Reputation: 1299
My R experience is pretty limited. I'm working on some textual analysis of ~11,000 survey comments. I'm guided primarily by the Silge & Robinson "Text Mining with R" book. Anyway....
There are several different locations in the dataset and I have split the data into a number of frames representing "Location_X" and "Not_X", "Location_Y" and "Not_Y" etc. I've then calculated the relative frequency of words (starting with individual words) and wind up with a dataframe named scatter_frequency that looks like
+---------------+--------------+--------------+
| word | location_x | not_x |
+---------------+--------------+--------------+
| acceptance | 1.538130e-04 | 8.972231e-05 |
| accepted | 1.076691e-04 | 1.794446e-04 |
| accepting | 1.768850e-04 | 1.794446e-04 |
| access | 8.305903e-04 | 8.075008e-04 |
| accessible | 1.461224e-04 | 4.486115e-05 |
| accident | 7.690651e-06 | 4.486115e-05 |
| accolades | 7.690651e-06 | 4.486115e-05 |
| accommodate | 2.307195e-05 | 4.486115e-05 |
| accommodating | 1.538130e-05 | 4.486115e-05 |
| accomplish | 4.460578e-04 | 7.626396e-04 |
| accomplished | 3.614606e-04 | 3.140281e-04 |
+---------------+--------------+--------------+
and so on for ~4,000 rows
I then plot
ggplot(scatter_frequency, aes(x=location_x, y=not_x)) +
geom_abline(color="gray40", lty=2) +
geom_jitter(alpha=0.1, size=2.5, width=0.3, height=0.3) +
geom_text(aes(label=word), check_overlap = TRUE, vjust=1.5) +
scale_x_log10(labels=percent_format()) +
scale_y_log10(labels=percent_format()) +
scale_color_gradient(limits=c(0, 0.001),
low="darkslategray4", high="gray75") +
theme(legend.position = "none") +
labs(x="Location X", y="Not X")
and produce this plot
you can see where I blurred out some identifying terms, but this is pretty representative.

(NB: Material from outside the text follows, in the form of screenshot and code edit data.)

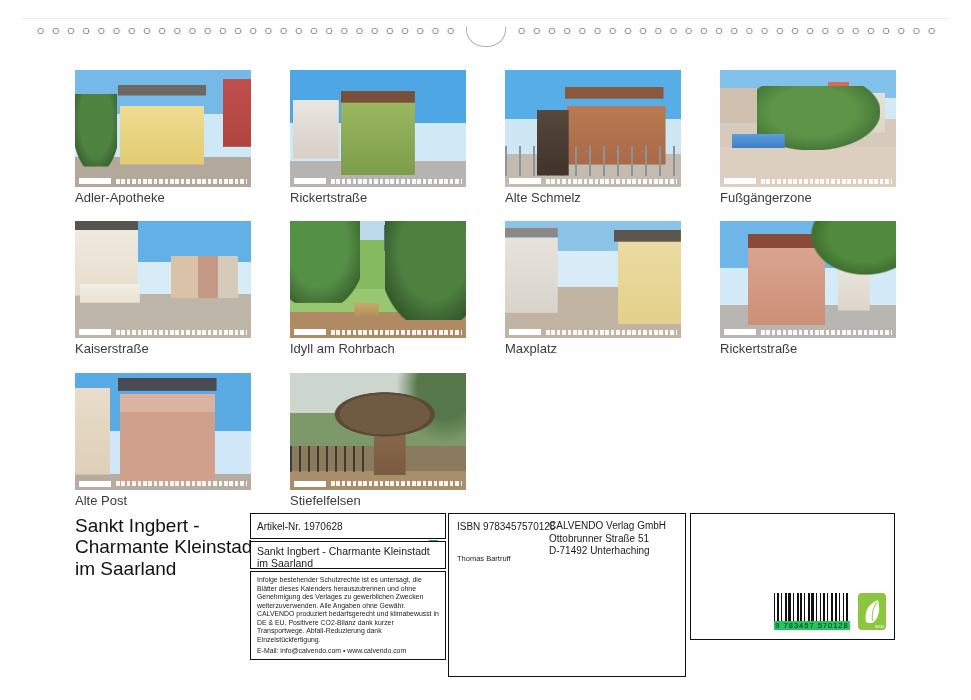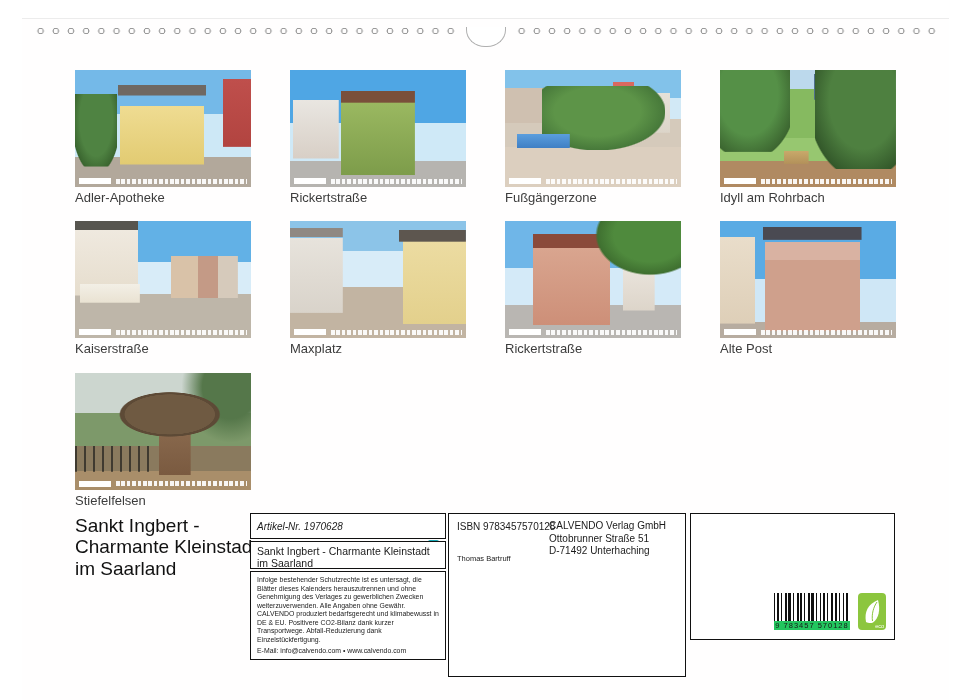--- a/index.html
+++ b/index.html
@@ -97,21 +97,21 @@
     radial-gradient(ellipse at 50% 50%,#6f5a42 0 60%,#5d4a36 61% 66%,rgba(0,0,0,0) 68%) no-repeat 60% 26%/60% 40%,
     linear-gradient(#8a6a4e,#7a5a40) no-repeat 58% 78%/18% 42%,
     repeating-linear-gradient(90deg,#3f3a30 0 2px,rgba(0,0,0,0) 2px 9px) no-repeat 0 80%/46% 22%,
     radial-gradient(ellipse at 70% 20%,#55774a 40%,rgba(0,0,0,0) 70%) no-repeat 100% 0/40% 60%,
     linear-gradient(180deg,#ccd6cf 0 34%,#7d996a 34% 62%,#8a7a5e 62% 84%,#a98e6a 84%);}
   
   .footer{position:absolute;left:0;top:513px;width:971px;height:130px;}
   .big-title{position:absolute;left:75px;top:2px;width:205px;font-size:19px;line-height:1.12;color:#111;}
   .col-left{position:absolute;left:250px;top:0;width:196px;height:127px;display:flex;flex-direction:column;}
   .cell{border:1.5px solid #111;background:#fff;box-sizing:border-box;}
-  .cell1{height:26px;display:flex;align-items:center;justify-content:space-between;padding:12px 6px;margin-bottom:2px;font-style:italic;}
+  .cell1{height:26px;display:flex;align-items:center;justify-content:space-between;padding:12px 6px;margin-bottom:2px;}
   .cell2{min-height:28px;padding:3px 6px;margin-bottom:2px;font-size:10.5px;line-height:1.18;}
   .cell3{flex:1;padding:4px 6px;font-size:6.9px;line-height:1.24;color:#222;}
   .artikel{font-size:10px;}
   .cal-logo{display:flex;align-items:center;gap:1px;margin-top:40px;}
   .cal-wordmark{display:flex;flex-direction:column;align-items:flex-end;}
   .cal-text{font-size:9.5px;font-weight:bold;color:#3a3a3a;letter-spacing:.4px;}
   .cal-tag{width:46px;height:2.5px;background:#18a7b3;margin-top:1px;border-radius:1px;}
   .cal-icon{width:11px;height:13px;background:linear-gradient(135deg,#18a7b3 70%,#5fc6cf 70%);border-radius:2px 2px 2px 0;}
   .legal{margin:0 0 2px 0;}
   .contact{margin:0;}
@@ -145,36 +145,42 @@
       </div>
     <div class="caption">Adler-Apotheke</div>
   </div>
   <div class="card">
     <div class="photo s3">
         <div class="strip"></div>
       </div>
     <div class="caption">Rickertstraße</div>
   </div>
   <div class="card">
+    <div class="photo s4">
+        <div class="strip"></div>
+      </div>
+    <div class="caption">Alte Schmelz</div>
+  </div>
+  <div class="card">
     <div class="photo s5">
         <div class="strip"></div>
       </div>
     <div class="caption">Fußgängerzone</div>
   </div>
   <div class="card">
+    <div class="photo s7">
+        <div class="strip"></div>
+      </div>
+    <div class="caption">Kaiserstraße</div>
+  </div>
+  <div class="card">
     <div class="photo s8">
         <div class="strip"></div>
       </div>
     <div class="caption">Idyll am Rohrbach</div>
-  </div>
-  <div class="card">
-    <div class="photo s7">
-        <div class="strip"></div>
-      </div>
-    <div class="caption">Kaiserstraße</div>
   </div>
   <div class="card">
     <div class="photo s9">
         <div class="strip"></div>
       </div>
     <div class="caption">Maxplatz</div>
   </div>
   <div class="card">
     <div class="photo s10">
         <div class="strip"></div>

So far so good...we can now see which terms appeared frequently (further to the right) and more frequently in one data set than the other (further away from the line). What interesting are the terms that appear furthest from the line, as they are either conspicuously common or uncommon at location x. The terms near the line aren't all that interesting. This was a survey on management, so it's no surprise "leadership" and "management" appear. But the fact that "abusive" is much more common at location x than the other locations IS interesting. And I'd like to know what word corresponds to the dot that is well off the line below and to the left of "shop"
So my question is, is there a programmatic way to restrict labeling to those "interesting" points? As in, choose which point are labeled based on their distance from the line?

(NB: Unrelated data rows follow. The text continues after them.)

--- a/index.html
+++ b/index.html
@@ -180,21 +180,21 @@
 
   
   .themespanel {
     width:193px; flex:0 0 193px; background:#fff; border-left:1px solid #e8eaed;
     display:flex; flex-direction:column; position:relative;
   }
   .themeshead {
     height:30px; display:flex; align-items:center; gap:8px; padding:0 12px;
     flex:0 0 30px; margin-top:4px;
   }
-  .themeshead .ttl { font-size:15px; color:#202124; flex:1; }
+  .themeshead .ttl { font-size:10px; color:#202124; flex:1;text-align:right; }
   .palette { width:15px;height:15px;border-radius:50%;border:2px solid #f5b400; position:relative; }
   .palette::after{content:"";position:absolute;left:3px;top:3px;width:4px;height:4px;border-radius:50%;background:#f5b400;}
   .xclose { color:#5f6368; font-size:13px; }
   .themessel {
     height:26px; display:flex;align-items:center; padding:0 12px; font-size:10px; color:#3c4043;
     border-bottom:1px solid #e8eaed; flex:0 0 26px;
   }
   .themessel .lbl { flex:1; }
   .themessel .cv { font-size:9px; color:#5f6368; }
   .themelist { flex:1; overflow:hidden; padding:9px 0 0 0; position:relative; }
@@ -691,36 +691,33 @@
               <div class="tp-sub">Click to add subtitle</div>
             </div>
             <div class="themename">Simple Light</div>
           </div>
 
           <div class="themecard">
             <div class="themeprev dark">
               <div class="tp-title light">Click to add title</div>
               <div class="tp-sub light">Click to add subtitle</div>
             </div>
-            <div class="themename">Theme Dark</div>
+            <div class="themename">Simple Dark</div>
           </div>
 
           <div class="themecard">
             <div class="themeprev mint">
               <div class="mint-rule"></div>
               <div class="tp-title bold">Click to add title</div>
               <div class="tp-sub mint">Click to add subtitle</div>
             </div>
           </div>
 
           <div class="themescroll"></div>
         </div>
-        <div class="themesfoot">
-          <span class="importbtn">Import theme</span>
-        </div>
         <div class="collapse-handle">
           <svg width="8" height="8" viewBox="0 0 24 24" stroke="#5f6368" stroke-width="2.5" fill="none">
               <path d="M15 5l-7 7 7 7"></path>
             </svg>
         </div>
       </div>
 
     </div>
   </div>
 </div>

This may not be the best formed question...thanks in advance for your patience.
Upvotes: 1
Views: 1532
Reputation: 1383
As we discussed yesterday, with the values for slope and intercept you can add a column with the abline values :
scatter_frequency$reg = slope * not_x + intercept
Then choose the distance from the line value you would find interesting and make a subset of your data that has that distance or more like :
minDist = 0.2
labeledPoints = subset(scatter_frequency, abs(scatter_frequency$not_x - scatter_frequency$reg)>minDist)
Then use that subset with geom_text for your labels :
geom_text(data = labeledPoints,aes(label=name), check_overlap = TRUE, vjust=1.5)

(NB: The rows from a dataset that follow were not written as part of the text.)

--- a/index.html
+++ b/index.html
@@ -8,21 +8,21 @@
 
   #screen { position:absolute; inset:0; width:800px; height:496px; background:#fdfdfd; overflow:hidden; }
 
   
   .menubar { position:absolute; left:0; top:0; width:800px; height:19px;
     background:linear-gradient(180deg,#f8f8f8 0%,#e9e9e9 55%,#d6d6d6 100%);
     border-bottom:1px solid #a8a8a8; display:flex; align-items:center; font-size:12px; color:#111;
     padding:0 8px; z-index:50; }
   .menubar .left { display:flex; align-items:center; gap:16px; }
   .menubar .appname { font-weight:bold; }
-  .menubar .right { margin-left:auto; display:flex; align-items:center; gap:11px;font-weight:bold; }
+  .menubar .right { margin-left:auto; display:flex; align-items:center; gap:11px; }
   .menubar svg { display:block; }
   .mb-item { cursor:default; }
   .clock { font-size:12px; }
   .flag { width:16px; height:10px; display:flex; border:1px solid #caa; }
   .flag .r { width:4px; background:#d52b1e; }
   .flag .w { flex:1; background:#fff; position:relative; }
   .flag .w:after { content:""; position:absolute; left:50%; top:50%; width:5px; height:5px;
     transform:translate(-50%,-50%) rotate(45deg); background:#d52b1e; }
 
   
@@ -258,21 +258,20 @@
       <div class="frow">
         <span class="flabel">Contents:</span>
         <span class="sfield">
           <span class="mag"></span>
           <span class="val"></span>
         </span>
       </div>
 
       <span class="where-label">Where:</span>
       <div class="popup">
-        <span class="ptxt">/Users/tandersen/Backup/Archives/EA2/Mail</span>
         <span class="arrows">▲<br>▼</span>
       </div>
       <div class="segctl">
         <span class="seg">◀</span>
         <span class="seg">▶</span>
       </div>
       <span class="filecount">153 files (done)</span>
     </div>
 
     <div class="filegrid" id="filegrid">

you could also directly make a column that is the distance from the line and make the subset in geom_test with it:
scatter_frequency$dist = abs(scatter_frequency$not_x - (slope * not_x + intercept))
geom_text(data = subset(scatter_frequency, scatter_frequency$dist > minDist),aes(label=name), check_overlap = TRUE, vjust=1.5)
Upvotes: 1
Reputation: 24139
Here is a solution with calculates the shortest distance from the point to line and then filters out those points greater than a chosen threshold.
library(ggplot2)
library(scales)
#define the distance formula from a point to the line
#. line has the slope of 1 and intercept of 0
dist<-abs(scatter_frequency$location_x - scatter_frequency$not_x)/sqrt(2)
#determine thershold of distance to plot
toplot <-which(dist>3e-5)
#Edit the geom_text option to use the reduced dataset of labels.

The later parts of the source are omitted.